■ What the exercise asks: A precise copy of the data is required, with every picture left out.
------ Excerpted data ------
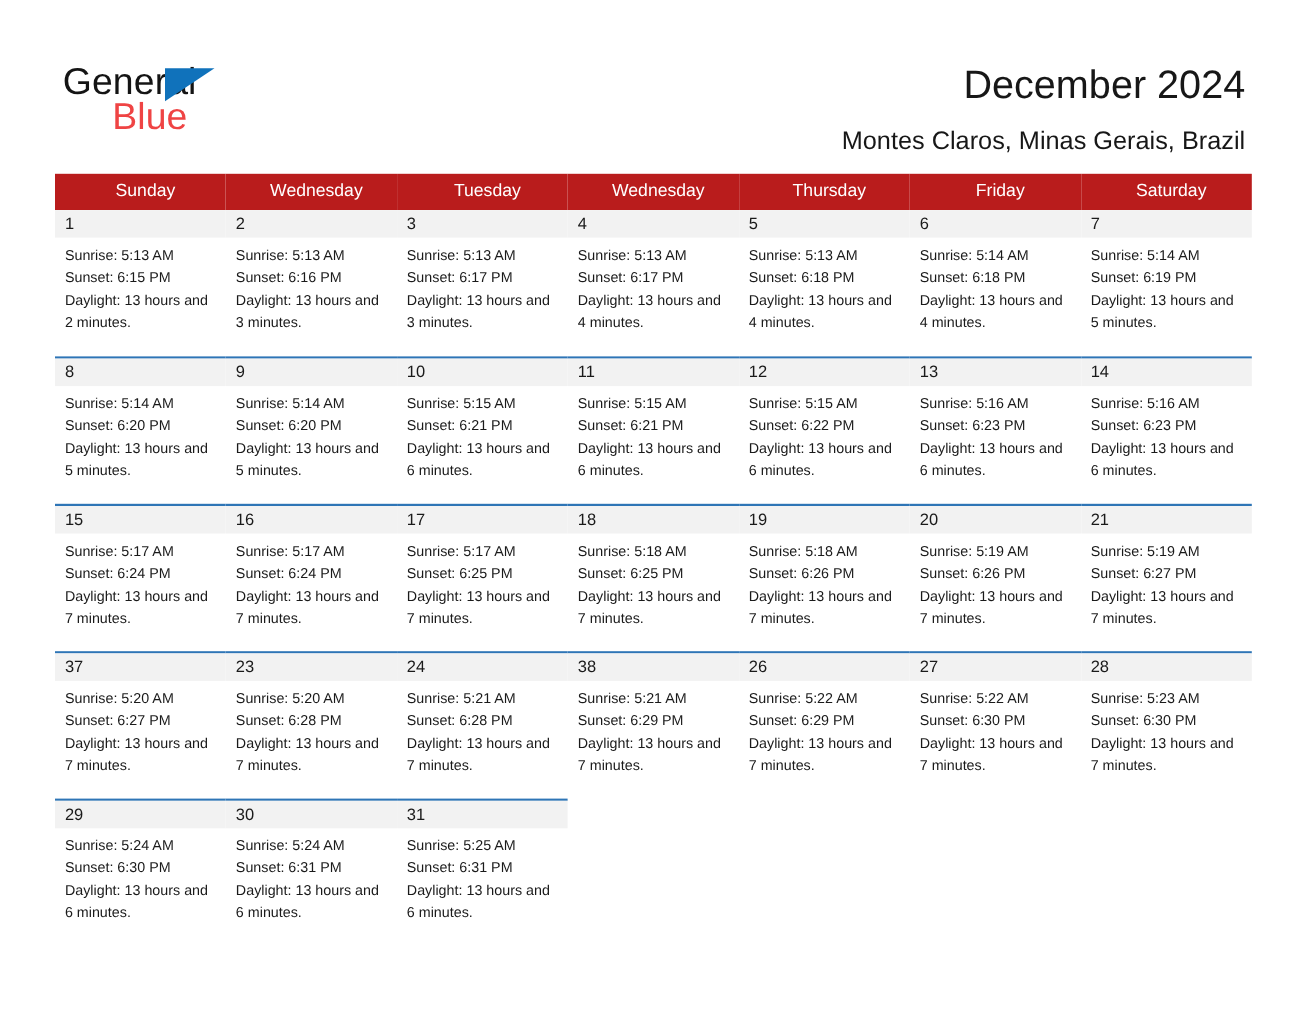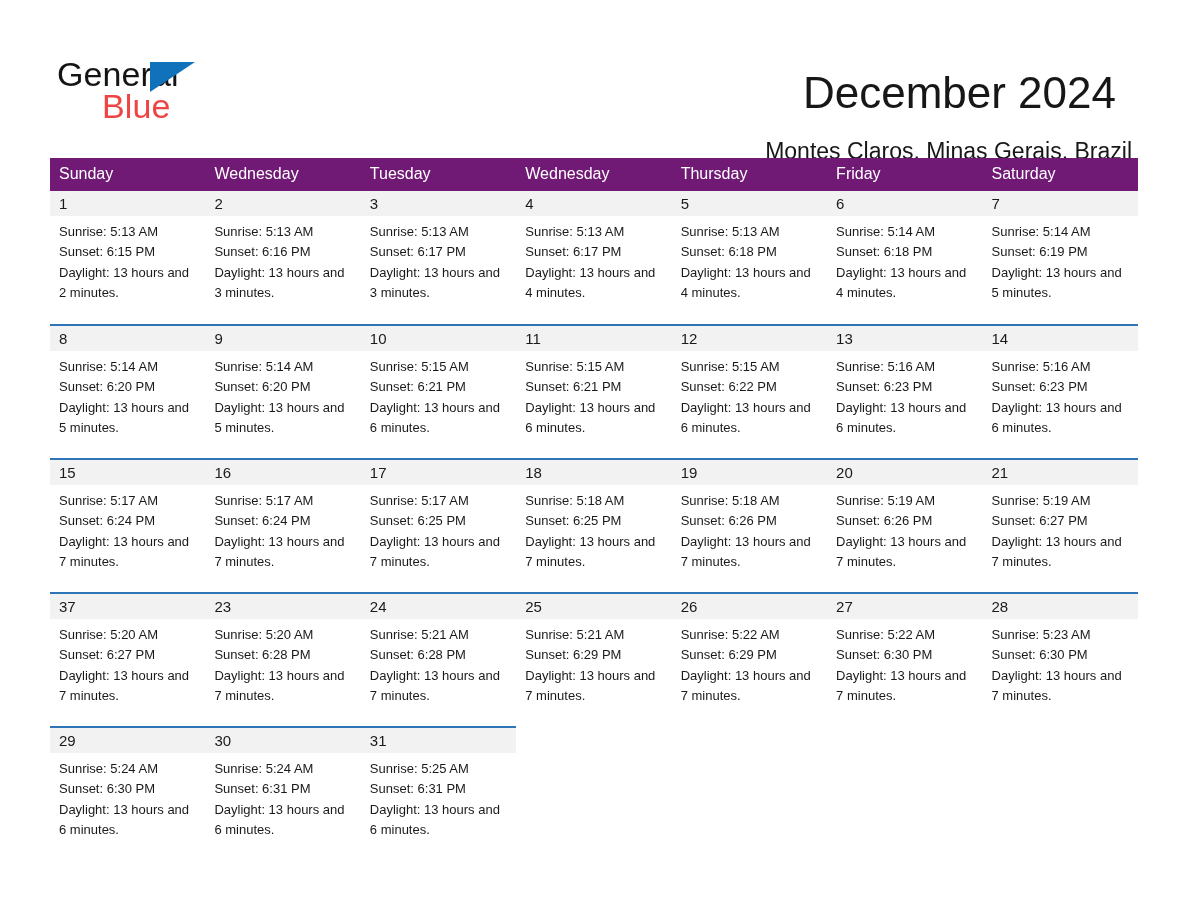--- a/index.html
+++ b/index.html
@@ -73,11 +73,11 @@
     text-align: right;
   }
   .month-title {
-    font-size: 44px;
+    font-size: 36px;
     line-height: 54px;
     color: #171717;
     font-weight: normal;
-    margin: 16px;
+    margin: 0;
     white-space: nowrap;
   }
   .location-subtitle {

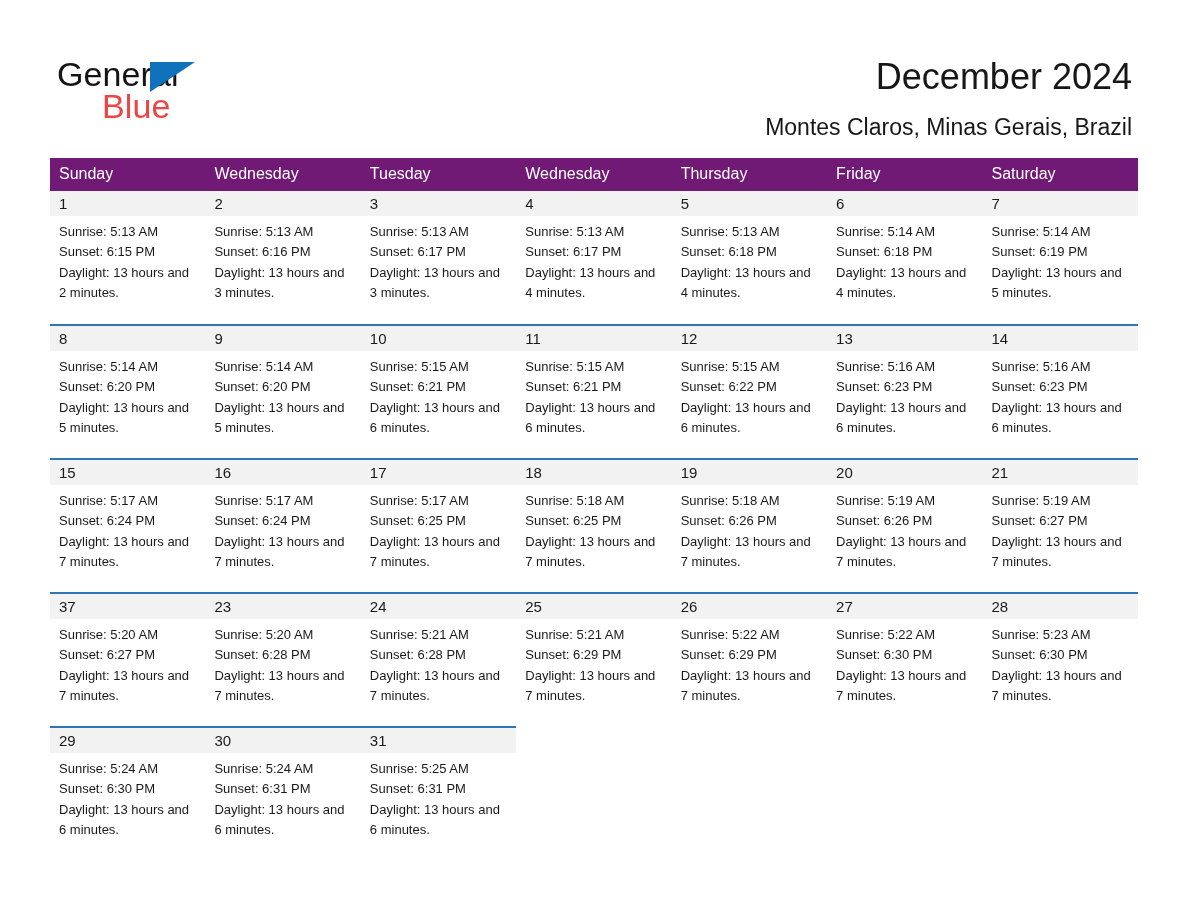--- a/index.html
+++ b/index.html
@@ -101,9 +101,9 @@
   .calendar col { width: 155.43px; }
 
   .calendar thead th {
-    background: #701a75;
+    background: #b91c1c;
     color: #ffffff;
-    text-align: left;
+    text-align: center;
     font-weight: normal;
     font-size: 16px;
     line-height: 18px;

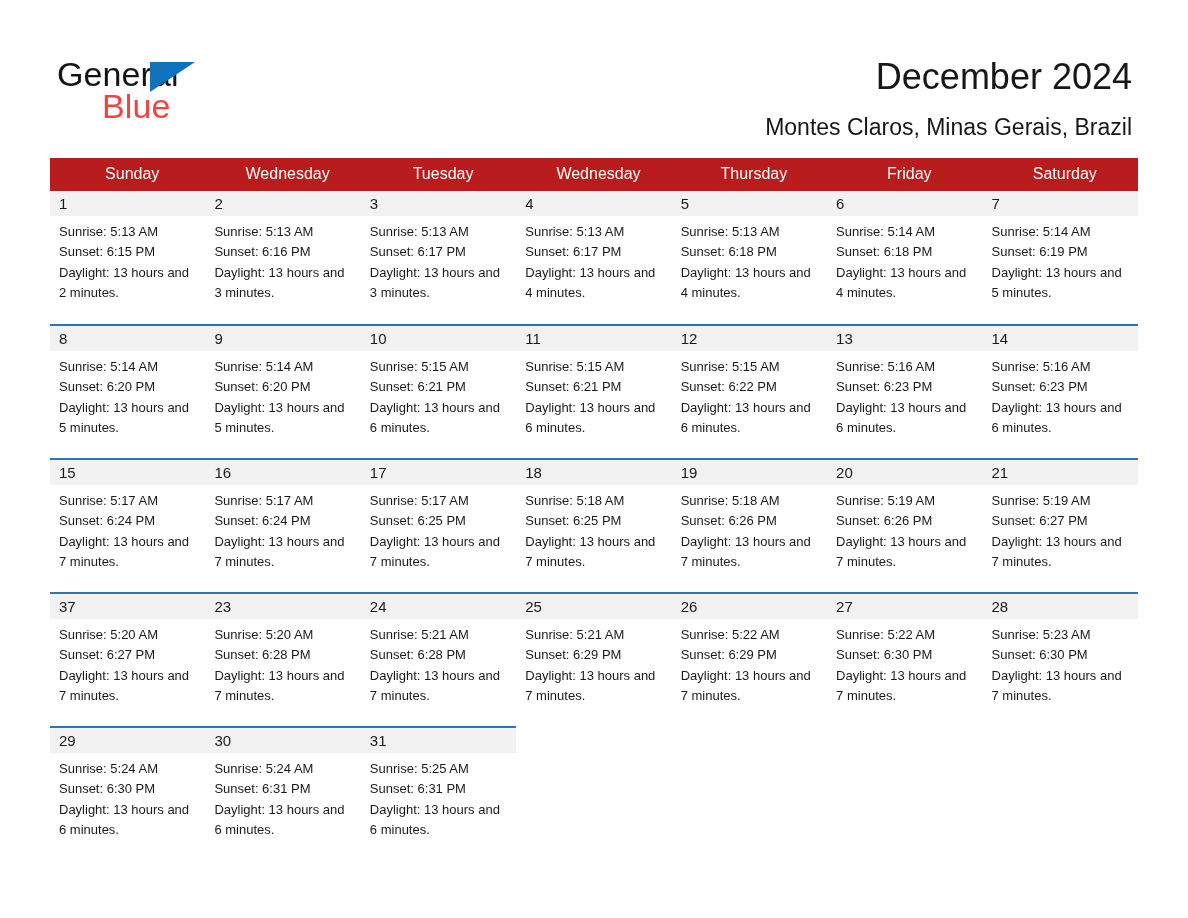--- a/index.html
+++ b/index.html
@@ -437,7 +437,7 @@
           </td>
           <td>
             <div class="cell-inner">
-              <div class="daynum-band">25</div>
+              <div class="daynum-band">38</div>
               <div class="cell-details">
                 <div>Sunrise: 5:21 AM</div>
                 <div>Sunset: 6:29 PM</div>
------
■ Result of this exercise:
--- a/index.html
+++ b/index.html
@@ -73,11 +73,11 @@
     text-align: right;
   }
   .month-title {
-    font-size: 44px;
+    font-size: 36px;
     line-height: 54px;
     color: #171717;
     font-weight: normal;
-    margin: 16px;
+    margin: 0;
     white-space: nowrap;
   }
   .location-subtitle {

--- a/index.html
+++ b/index.html
@@ -101,9 +101,9 @@
   .calendar col { width: 155.43px; }
 
   .calendar thead th {
-    background: #701a75;
+    background: #b91c1c;
     color: #ffffff;
-    text-align: left;
+    text-align: center;
     font-weight: normal;
     font-size: 16px;
     line-height: 18px;

--- a/index.html
+++ b/index.html
@@ -437,7 +437,7 @@
           </td>
           <td>
             <div class="cell-inner">
-              <div class="daynum-band">25</div>
+              <div class="daynum-band">38</div>
               <div class="cell-details">
                 <div>Sunrise: 5:21 AM</div>
                 <div>Sunset: 6:29 PM</div>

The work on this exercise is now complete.